Loading...
OPINI
Penulis: Dr. Andreas A. Yewangoe 00:00 WIB | Kamis, 26 Mei 2016

Perilaku Korupsi: Musuh Abadi yang Harus Dikalahkan

Korupsi merupakan tantangan terbesar dan terberat bangsa ini. Walau sudah ada figur seperti A Hok yang berusaha melawannya, namun tetap dibutuhkan lebih dari sekadar sistem dan hukum untuk mengatasi korupsi.

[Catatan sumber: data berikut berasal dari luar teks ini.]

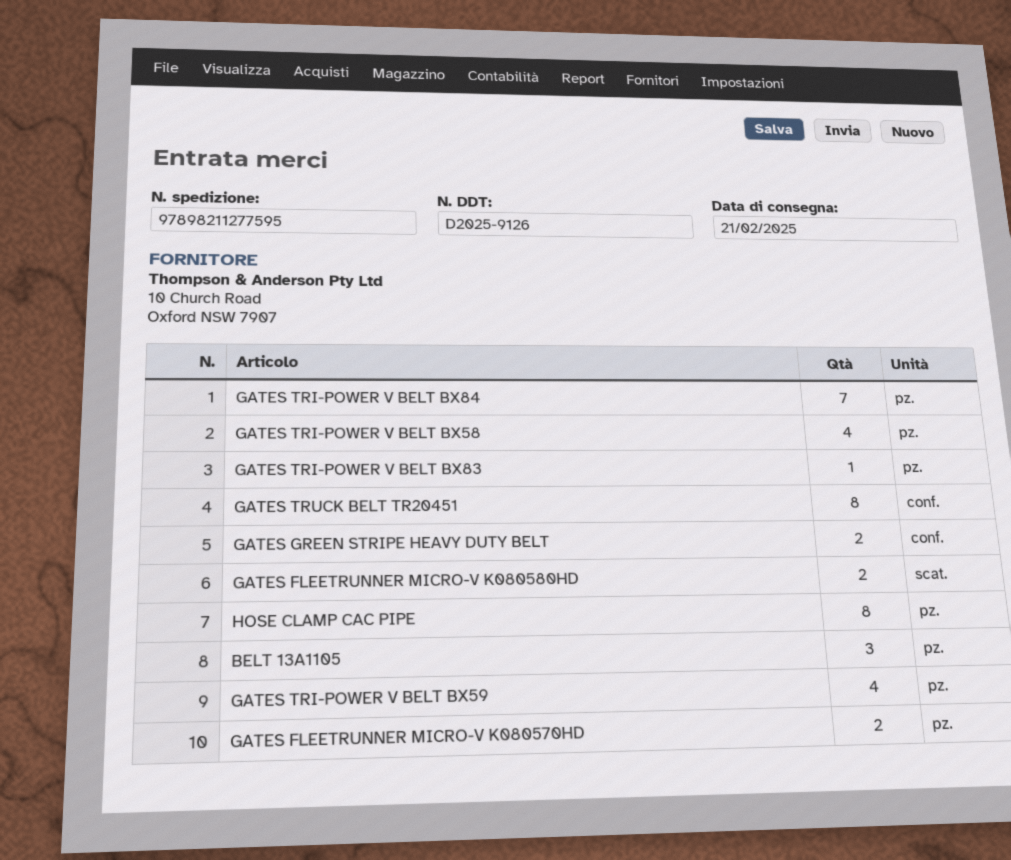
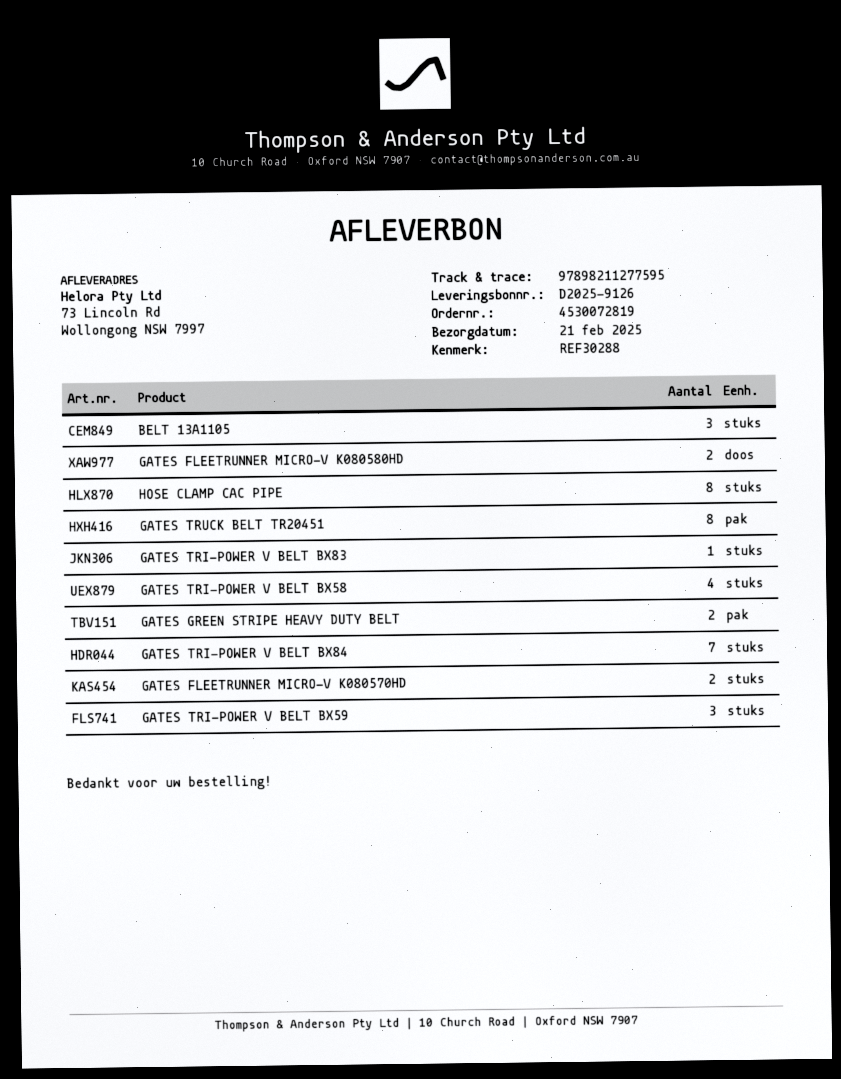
GATES TRI-POWER V BELT BX59: 4 -> 3

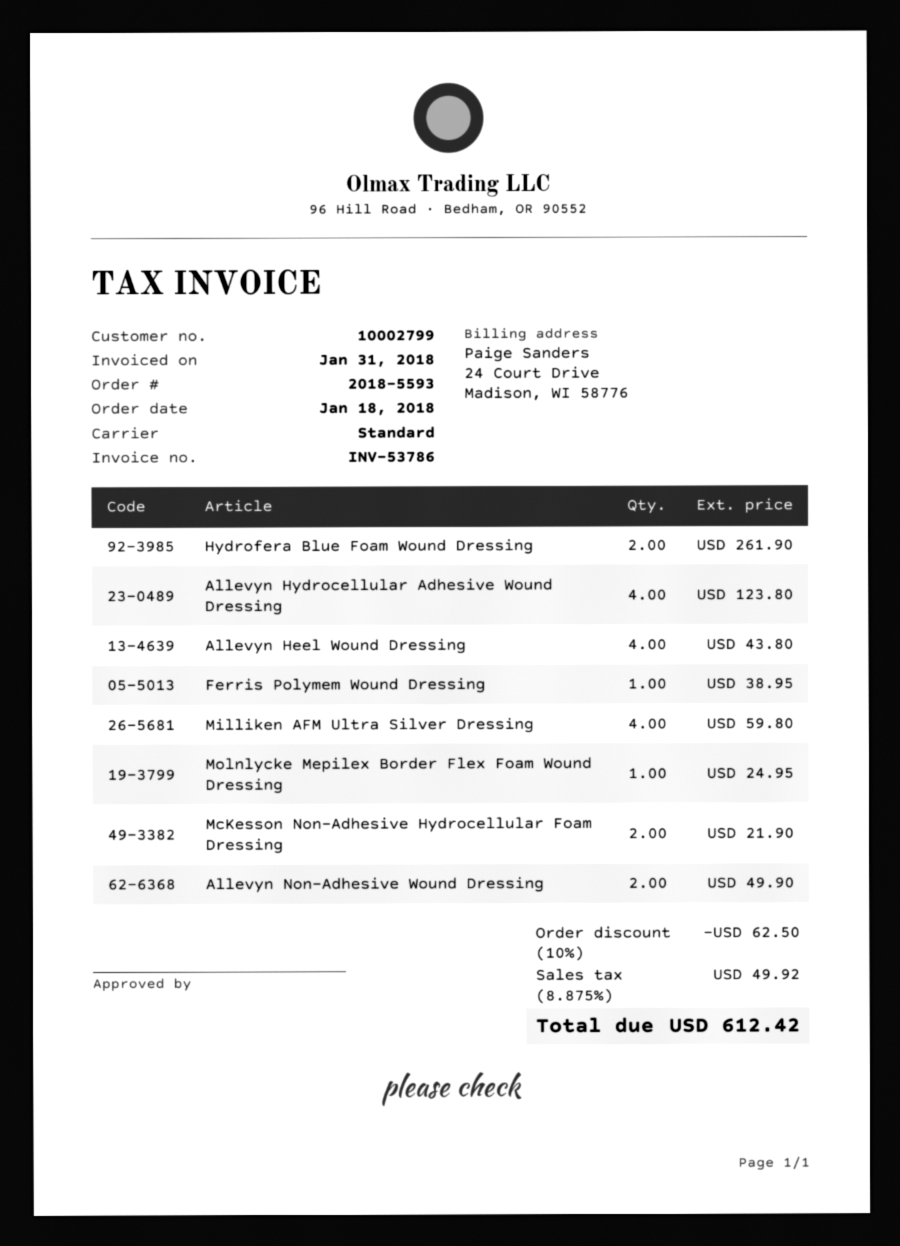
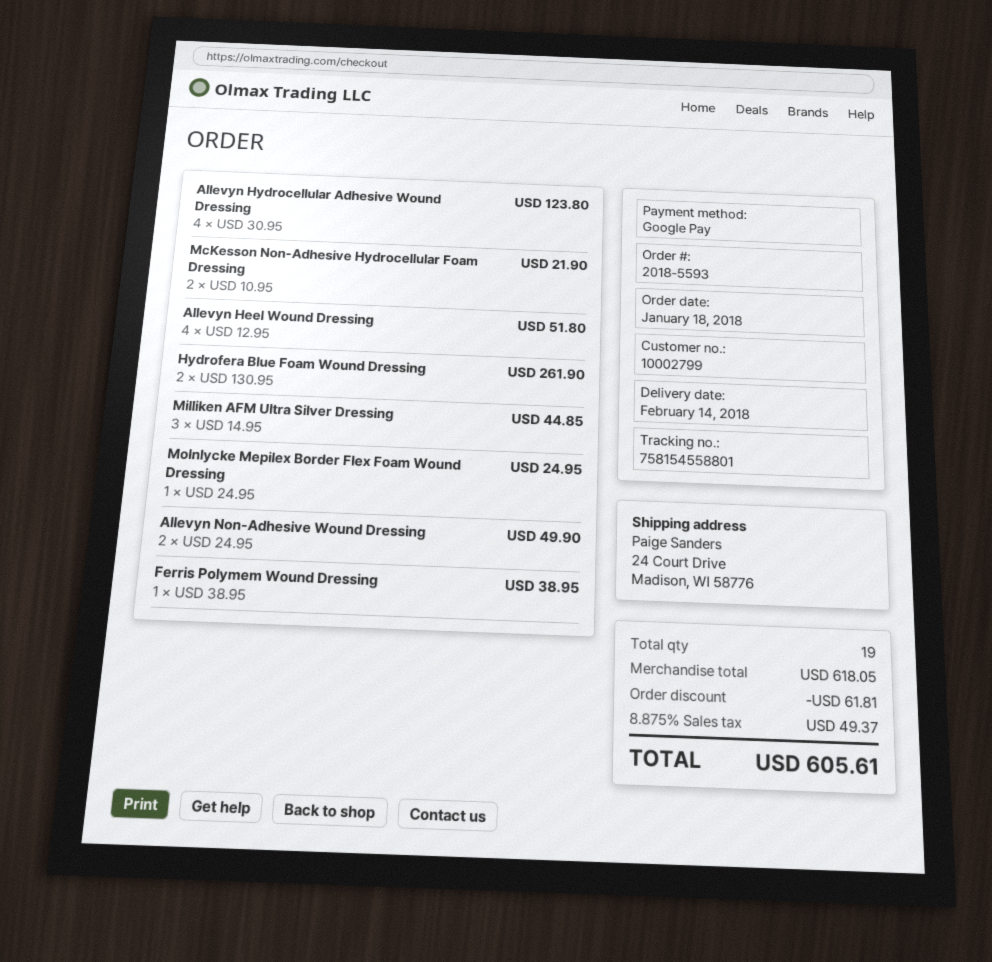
Allevyn Heel Wound Dressing: 4 for 43.80 -> 4 for 51.80
Milliken AFM Ultra Silver Dressing: 4 for 59.80 -> 3 for 44.85
discount: 62.50 -> 61.81
tax: 8.875% = 49.92 -> 8.875% = 49.37
total: 612.42 -> 605.61

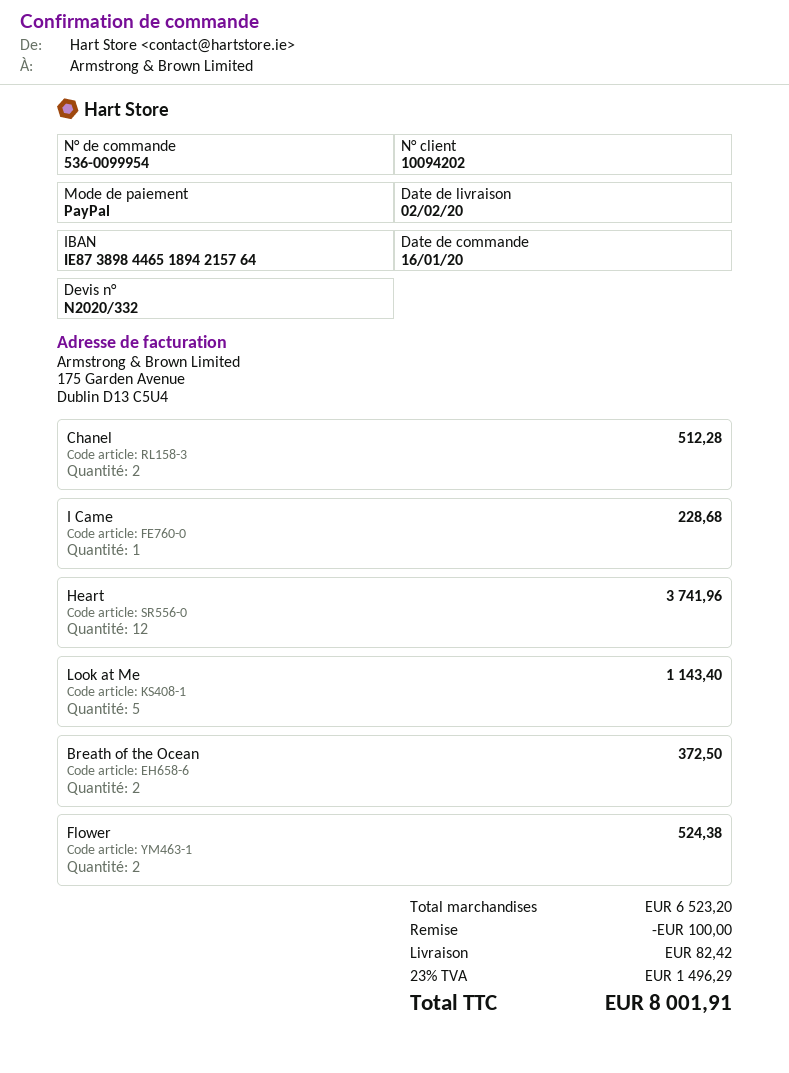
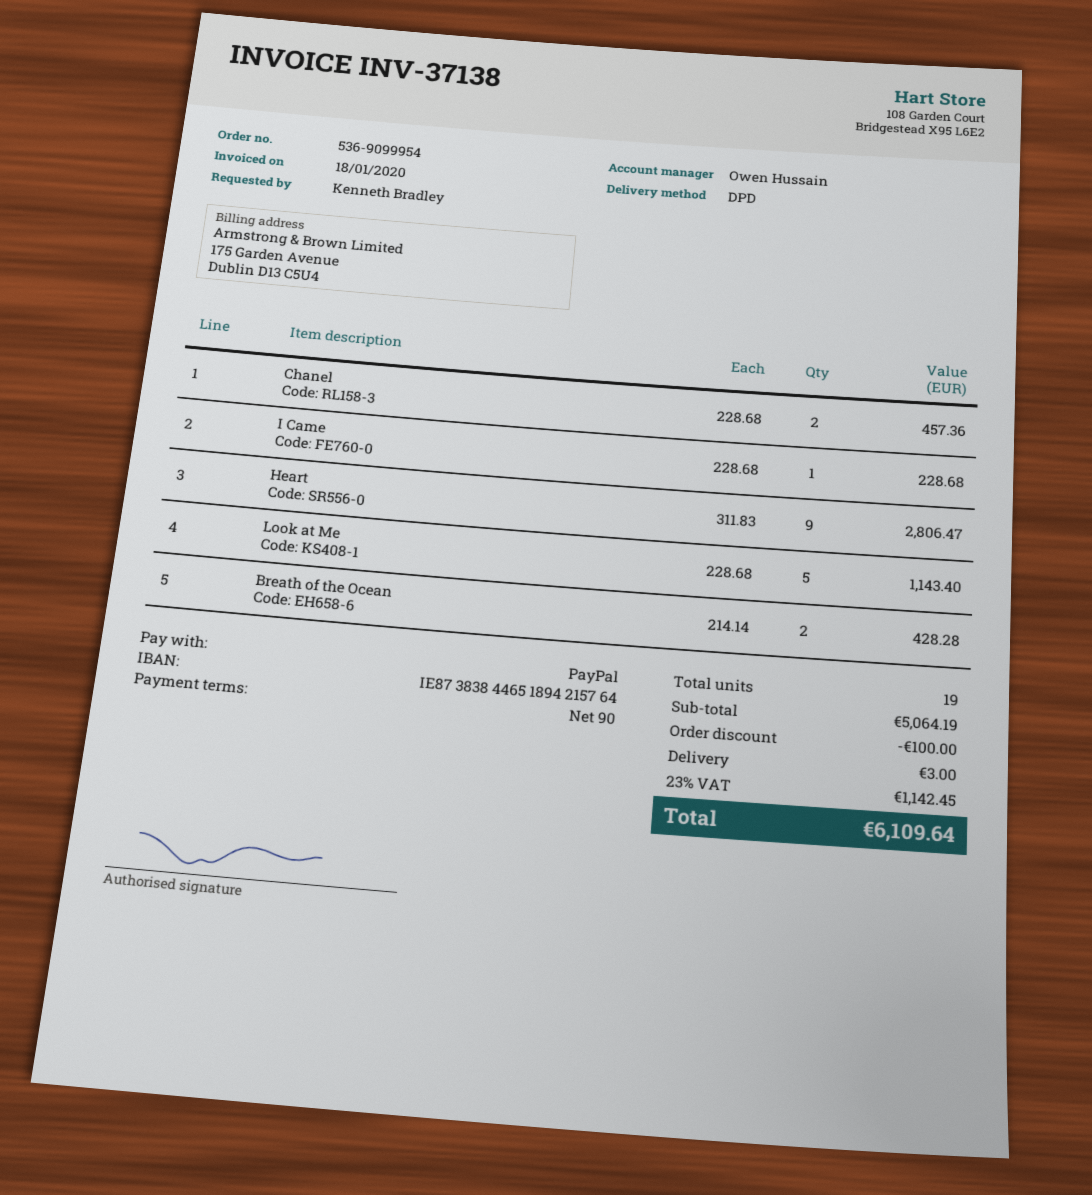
order number: 536-0099954 -> 536-9099954
bank account: IE87389844651894215764 -> IE87383844651894215764
Chanel: 2 for 512.28 -> 2 for 457.36
Heart: 12 for 3741.96 -> 9 for 2806.47
Breath of the Ocean: 2 for 372.50 -> 2 for 428.28
Flower: 2 for 524.38 -> none
subtotal: 6523.20 -> 5064.19
shipping: 82.42 -> 3.00
tax: 23% = 1496.29 -> 23% = 1142.45
total: 8001.91 -> 6109.64

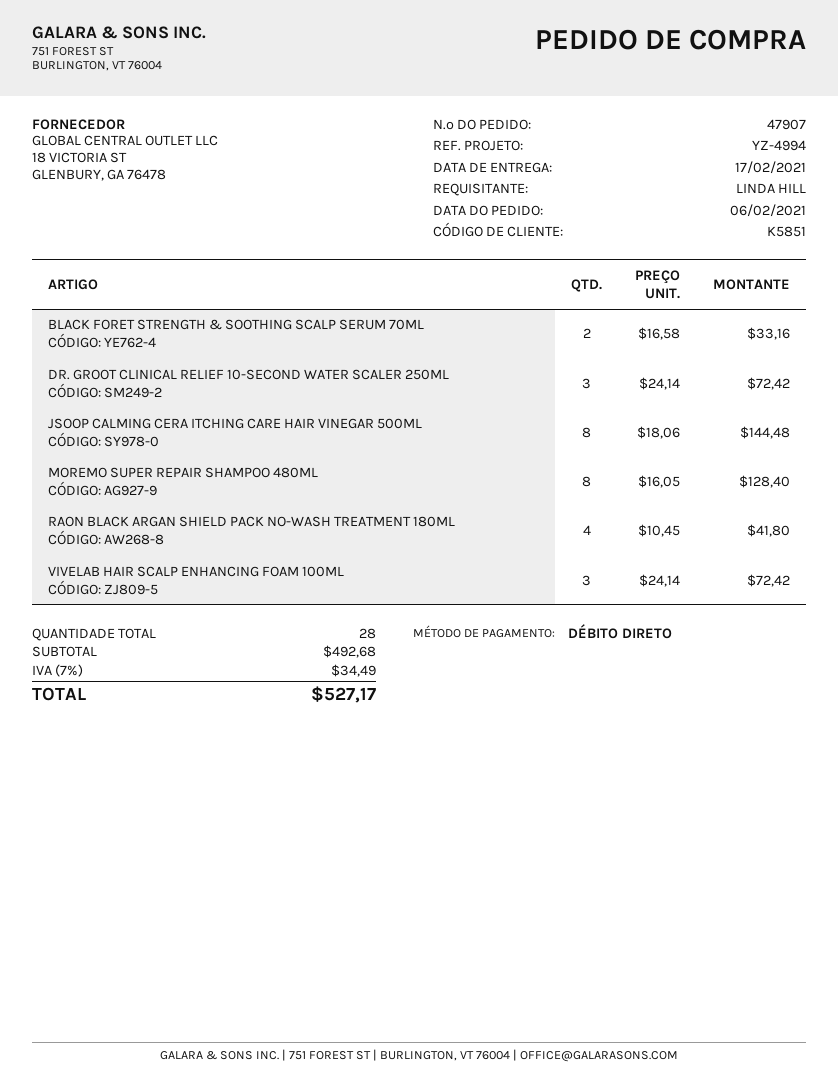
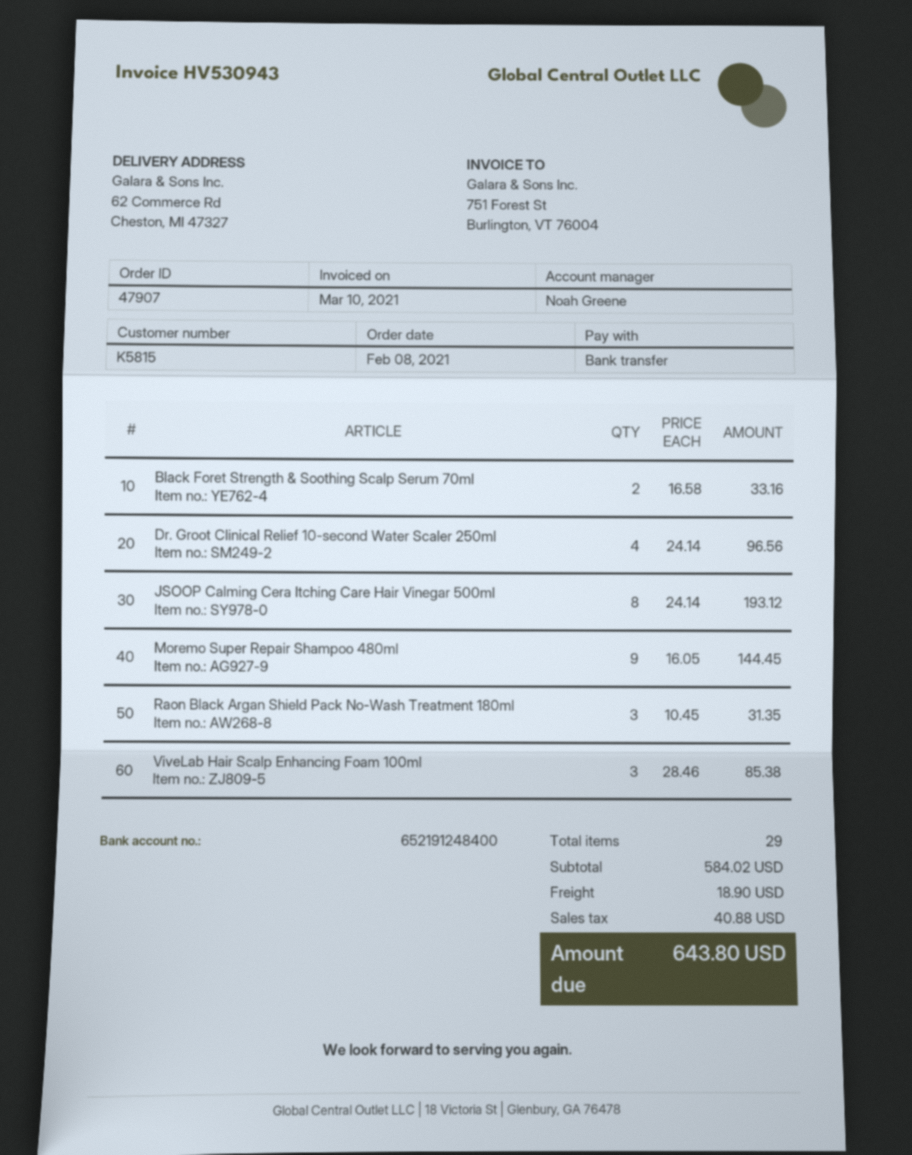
order date: 2021-02-06 -> 2021-02-08
customer number: K5851 -> K5815
payment method: direct debit -> bank transfer
DR. GROOT CLINICAL RELIEF 10-SECOND WATER SCALER 250ML: 3 x 24.14 = 72.42 -> 4 x 24.14 = 96.56
JSOOP CALMING CERA ITCHING CARE HAIR VINEGAR 500ML: 8 x 18.06 = 144.48 -> 8 x 24.14 = 193.12
MOREMO SUPER REPAIR SHAMPOO 480ML: 8 x 16.05 = 128.40 -> 9 x 16.05 = 144.45
RAON BLACK ARGAN SHIELD PACK NO-WASH TREATMENT 180ML: 4 x 10.45 = 41.80 -> 3 x 10.45 = 31.35
VIVELAB HAIR SCALP ENHANCING FOAM 100ML: 3 x 24.14 = 72.42 -> 3 x 28.46 = 85.38
total quantity: 28 -> 29
subtotal: 492.68 -> 584.02
shipping: none -> 18.90
tax: 34.49 -> 40.88
total: 527.17 -> 643.80

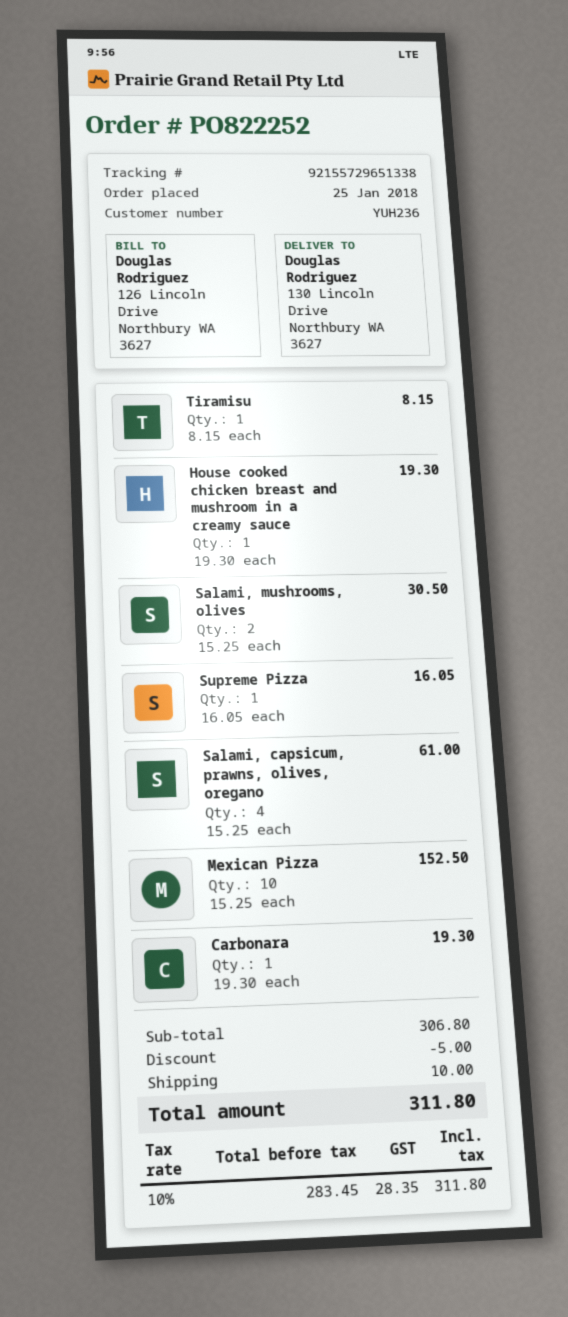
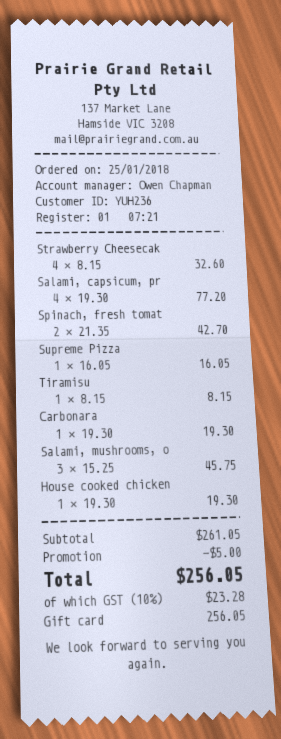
Salami, mushrooms, olives: 2 x 15.25 = 30.50 -> 3 x 15.25 = 45.75
Salami, capsicum, prawns, olives, oregano: 4 x 15.25 = 61.00 -> 4 x 19.30 = 77.20
Mexican Pizza: 10 x 15.25 = 152.50 -> none
Strawberry Cheesecak: none -> 4 x 8.15 = 32.60
Spinach, fresh tomat: none -> 2 x 21.35 = 42.70
subtotal: 306.80 -> 261.05
shipping: 10.00 -> none
tax: 10% = 28.35 -> 10% = 23.28
total: 311.80 -> 256.05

SATUHARAPAN.COM - Reformasi telah menghasilkan “Komisi Pemberantasan Korupsi”. Artinya ada keseriusan bangsa ini untuk terus-menerus memerangi korupsi. Mengapa? Karena korupsi adalah kejahatan luarbiasa (extraordinarry crime).

Sesungguhnya korupsi sudah sangat melekat pada bangsa ini. Kalau kita membaca Max Havelaar yang ditulis oleh Multituli, misalnya (kemudian juga difilmkan!) kita melihat bagaimana para bupati di daerah Lebak, Banten (yang adalah orang pribumi) tidak segan-segan memeras bangsanya sendiri guna memberi upeti kepada pemerintah kolonial Belanda demi mempertahankan kekuasaan mereka. Itulah yang menjadi sasaran kritik, bahkan dakwaan Multatuli (“Aku yang sangat menderita”). Ia mendakwa sampai ke Raja Belanda (Wilhelm) yang atas namanya para penguasa melakukan pmerasan terhadap rakyat.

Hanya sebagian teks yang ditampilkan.